2026年4〜6月期に臨床試験結果報告書(CSR)を終えた後、韓国内パートナーのユヨン製薬と後続臨床を設計し、食薬処との協議を経て来年臨床に着手する計画だ。以後、FDAにも治験届(IND)を提出する方針である。
後続開発を統括する科学的責任者には創業者のカン・ギョンソンソウル大学獣医大学教授が就いた。Kangstem Biotechは最近、最高科学責任者(CSO)職を新設し、カン教授を選任した。カンCSOは後続臨床戦略と研究開発、グローバル技術移転過程の科学的判断を統括する予定である。
技術移転交渉も並行する。会社は北米・欧州・アジアの地域別移転を優先的に検討する一方、韓国を除くグローバル販権を一括移転する案も開いている。
会社側は「多数の企業と本格的な議論を始めた」と述べ、「異例の速さで秘密保持契約(CDA)を進行中のグローバル製薬企業もある」と語った。CDAは技術資料を共有する前に締結する契約で、通常は技術移転交渉の第一段階とされる。

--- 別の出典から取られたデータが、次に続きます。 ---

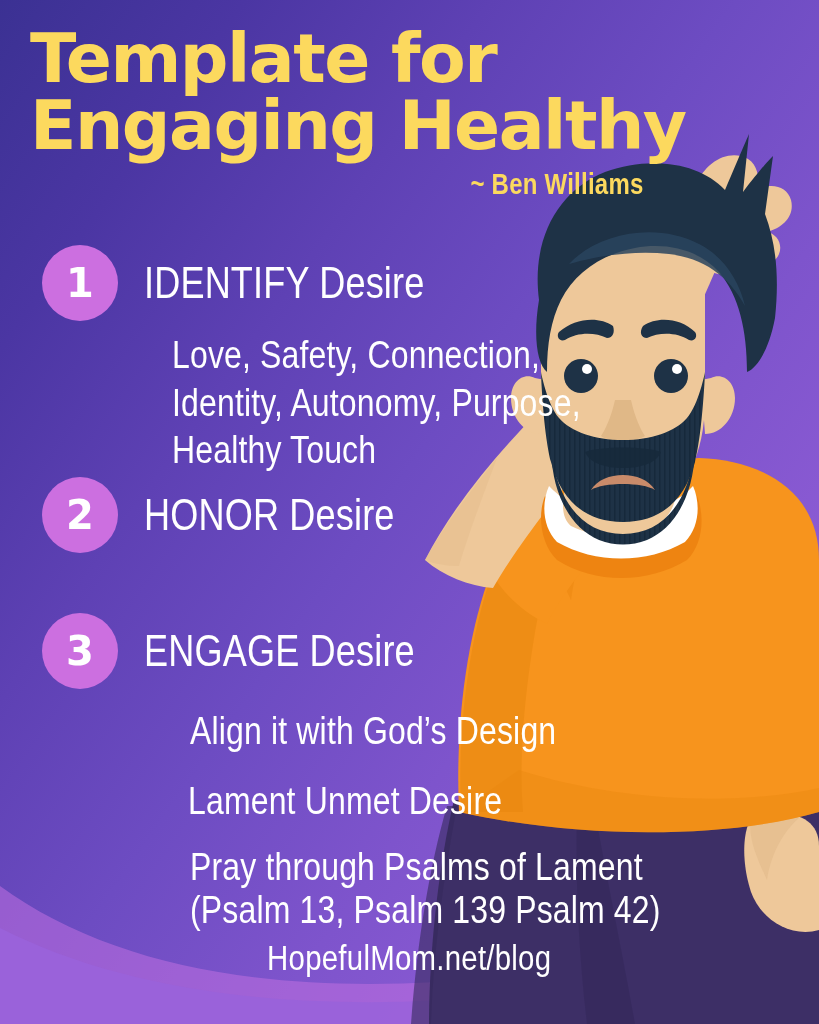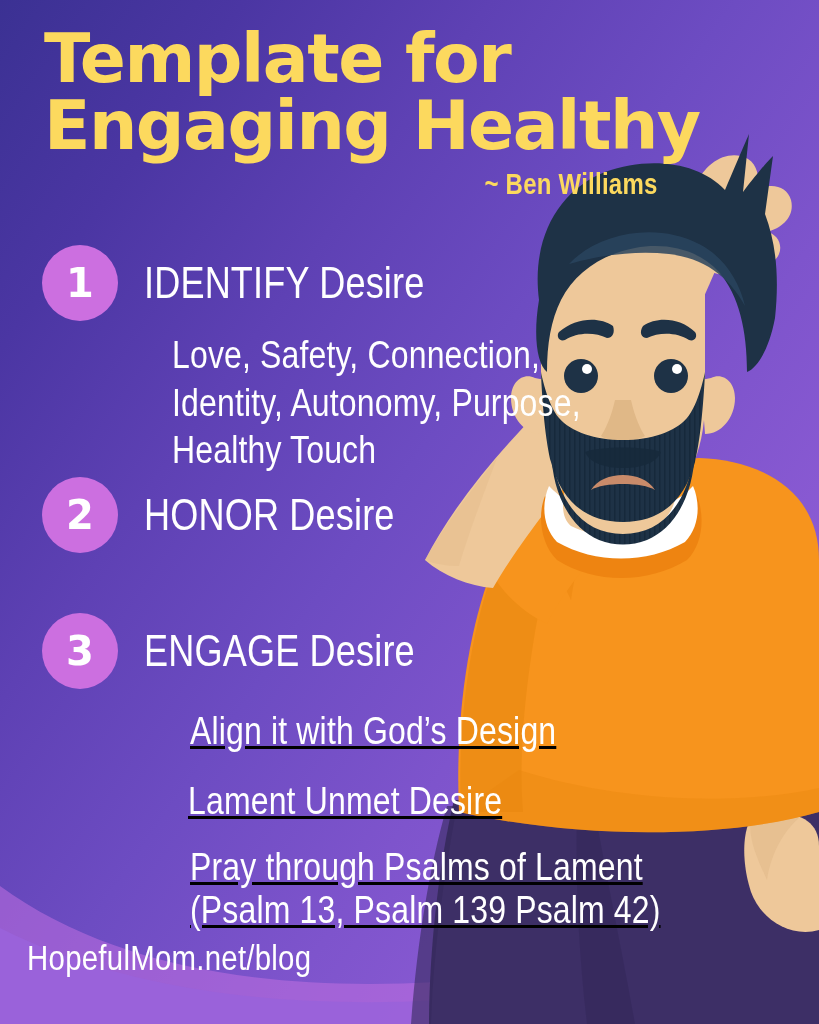--- a/index.html
+++ b/index.html
@@ -28,21 +28,21 @@
   .wave-layer {
     position: absolute;
     left: 0; top: 0;
     width: 819px; height: 1024px;
     pointer-events: none;
   }
 
   
   .title-block {
     position: absolute;
-    left: 44px;
+    left: 30px;
     top: 26px;
     width: 660px;
   }
   .title-line {
     font-family: "DejaVu Sans", sans-serif;
     font-weight: 700;
     font-size: 68px;
     line-height: 0.98;
     letter-spacing: -1.5px;
     color: #fcd95e;
@@ -118,32 +118,32 @@
     white-space: nowrap;
     transform: scaleX(0.82);
     transform-origin: left center;
   }
 
   
   #step-1 { position: absolute; top: 5px; left: 0; }
   #step-1 .sub-list { margin-left: 172px; margin-top: 10px; }
   #step-2 { position: absolute; top: 237px; left: 0; }
   #step-3 { position: absolute; top: 373px; left: 0; }
-  #step-3 .sub-list { margin-left: 190px; margin-top: 18px; text-decoration: underline; }
+  #step-3 .sub-list { margin-left: 190px; margin-top: 18px; }
   #step-3 .sub-item { margin-bottom: 22px; }
   #step-3 .sub-item.indent-less { margin-left: -2px; }
   #step-3 .sub-item.tight { margin-bottom: 0; line-height: 1.1; }
 
   
   .footer-url {
     position: absolute;
     left: 0;
     top: 938px;
     width: 819px;
-    text-align: left;
+    text-align: center;
     color: #ffffff;
     font-family: "Liberation Sans Narrow", "Liberation Sans", sans-serif;
     font-weight: 400;
     font-size: 35px;
     letter-spacing: 0.3px;
   }
   .footer-url span { display: inline-block; transform: scaleX(0.84); }
 
   
   .illustration {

最近確保したバイオマーカー分析結果も技術移転交渉の根拠として提示している。Kangstem Biotechによると、軟骨損傷と関連するCOMPを含む一部バイオマーカーでプラセボ群比の統計学的に有意な差が確認された。
会社側は「バイオマーカー分析結果がオスカの症状および構造改善の作用機序と結び付けば、臨床結果の一貫性と信頼性を高める根拠になり得る」とし、「グローバル製薬企業との技術論議にも弾みをつけるだろう」と述べた。

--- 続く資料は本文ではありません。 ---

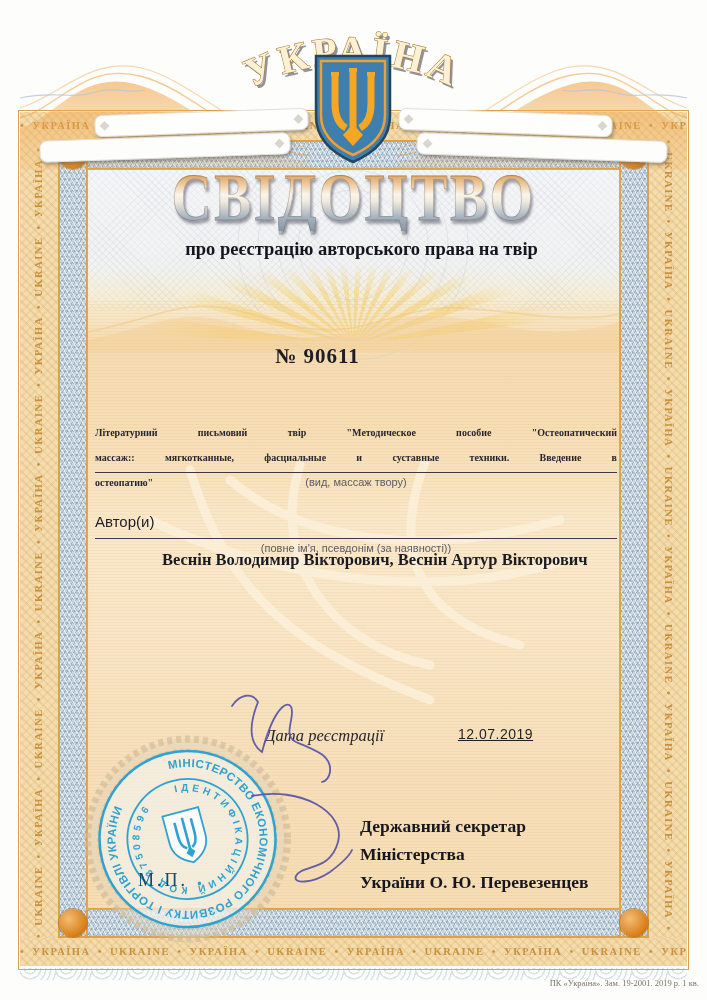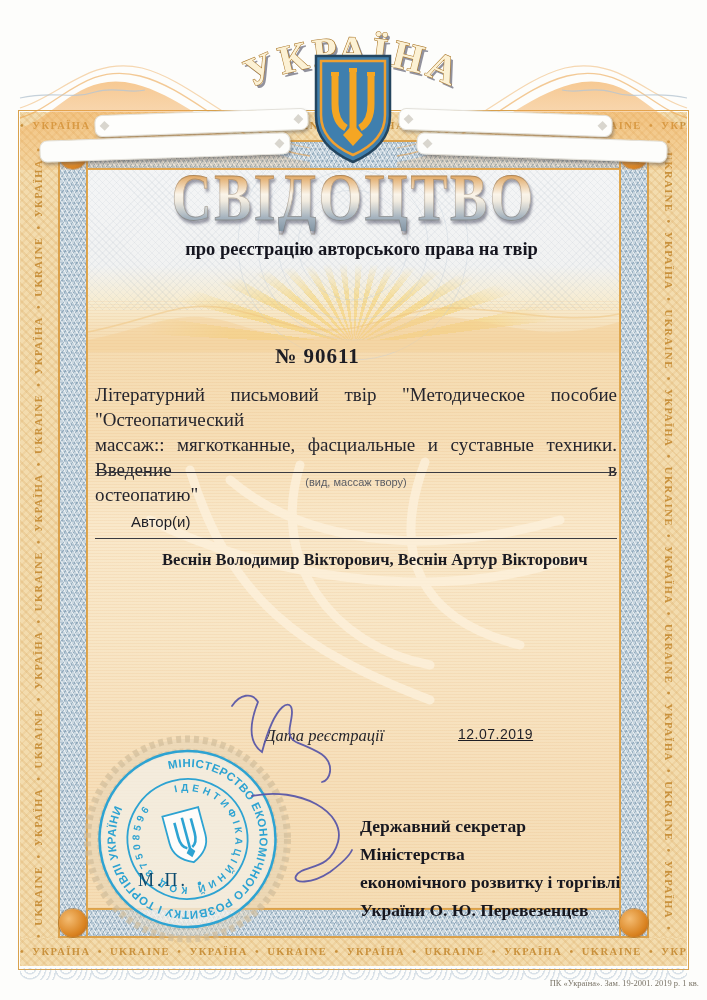--- a/index.html
+++ b/index.html
@@ -59,28 +59,28 @@
     font-size:68px;font-weight:bold;letter-spacing:3px;line-height:1;
     transform:scaleX(.82);transform-origin:50% 50%;
     background:linear-gradient(180deg,#c97a33 0%,#e2ab69 20%,#faf4e9 46%,#f1ebdf 56%,#a5b3bf 80%,#8496a5 100%);
     -webkit-background-clip:text;background-clip:text;color:transparent;
     -webkit-text-stroke:.8px rgba(105,88,70,.40);
     filter:drop-shadow(2px 3px 1.5px rgba(72,72,94,.55));}
   .cert-subtitle{position:absolute;left:0;top:239px;width:707px;text-align:center;
     font-size:18.5px;font-weight:bold;color:#15151f;margin-left:8px;}
   .cert-number{position:absolute;left:0;top:344px;width:635px;text-align:center;
     font-size:21px;font-weight:bold;color:#1d1d24;letter-spacing:1px;}
-  .work-block{position:absolute;left:95px;top:382px;width:522px;font-size:19px;font-weight:normal;
+  .work-block{position:absolute;left:95px;top:420px;width:522px;font-size:10px;font-weight:bold;
     color:#26262e;line-height:25px;}
   .jline{text-align:justify;text-align-last:justify;}
   .field-line{position:absolute;left:95px;width:522px;border-top:1.5px solid #3a3a40;height:0;}
   .field-label{position:absolute;left:95px;width:522px;text-align:center;
     font-family:"Liberation Sans","DejaVu Sans",sans-serif;font-size:11px;color:#5a5d64;}
   .author-label{position:absolute;left:95px;top:513px;font-family:"Liberation Sans","DejaVu Sans",sans-serif;
-    font-size:15px;color:#1f1f26;margin-left:36px;}
+    font-size:15px;color:#1f1f26;}
   .author-names{position:absolute;left:162px;top:510px;font-size:16.5px;font-weight:bold;color:#1b1b22;margin-top:40px;}
   .date-label{position:absolute;left:265px;top:726px;font-size:16.5px;font-style:italic;color:#26262c;}
   .date-value{position:absolute;left:458px;top:726px;font-family:"Liberation Sans","DejaVu Sans",sans-serif;
     font-size:14px;color:#1f1f26;letter-spacing:.5px;text-decoration:underline;}
   .sig-block{position:absolute;left:360px;top:812px;width:270px;font-size:17.5px;font-weight:bold;
     color:#17171f;line-height:28px;}
   .seal-place{position:absolute;left:138px;top:870px;font-size:18px;color:#0c4a6e;letter-spacing:3px;}
   .imprint{position:absolute;right:8px;top:978px;font-size:8.5px;color:#7a7467;}
 </style>
 </head>
@@ -209,27 +209,27 @@
     <div class="jline">Літературний письмовий твір "Методическое пособие "Остеопатический</div>
     <div class="jline">массаж:: мягкотканные, фасциальные и суставные техники. Введение в</div>
     <div>остеопатию"</div>
   </div>
   <div class="field-line" style="top:472px;"></div>
   <div class="field-label" style="top:476px;">(вид, массаж твору)</div>
 
   <div class="author-label">Автор(и)</div>
   <div class="author-names">Веснін Володимир Вікторович, Веснін Артур Вікторович</div>
   <div class="field-line" style="top:538px;"></div>
+  <div class="field-label" style="top:542px;">(повне ім'я, псевдонім (за наявності))</div>
 
   <div class="date-label">Дата реєстрації</div>
   <div class="date-value">12.07.2019</div>
 
   <div class="sig-block">
     <div>Державний секретар Міністерства</div>
-    <div>економічного розвитку і торгівлі</div>
     <div>України  О. Ю. Перевезенцев</div>
   </div>
 
   <svg style="position:absolute;left:75px;top:733px;width:225px;height:220px;pointer-events:none;" viewBox="0 0 225 220">
     <defs>
       <path id="sealOuterPath" d="M112.5,34 a72,72 0 0 1 0,144 a72,72 0 0 1 0,-144"></path>
       <path id="sealInnerPath" d="M112.5,58 a48,48 0 0 1 0,96 a48,48 0 0 1 0,-96"></path>
     </defs>
     <g>
       <circle cx="112.5" cy="106" r="100" fill="rgba(226,210,182,.45)"></circle>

ただしグローバル製薬企業の最終判断は、構造改善を長期追跡したデータに懸かる見通しである。
会社が12カ月結果に期待を寄せる根拠は、先行した第1相の長期追跡結果だ。会社によると、第1相でも投与後約6カ月から骨髄病変(BML)を中心にMRI上で構造改善または構造悪化遅延のシグナルが現れ、12カ月と24カ月の追跡でもこの傾向が維持または強化された。
会社はこれを根拠に、オスカの構造的変化は6カ月より長期の追跡でより鮮明に現れる可能性があると見ている。
会社側は「グローバル製薬企業は開発中の治療薬の有効性だけでなく、データの再現可能性、安全性、長期持続効果などを併せて検討する」と述べ、「12カ月データは治療効果の持続性と構造改善の維持可否を確認できる重要な資料になるだろう」と語った。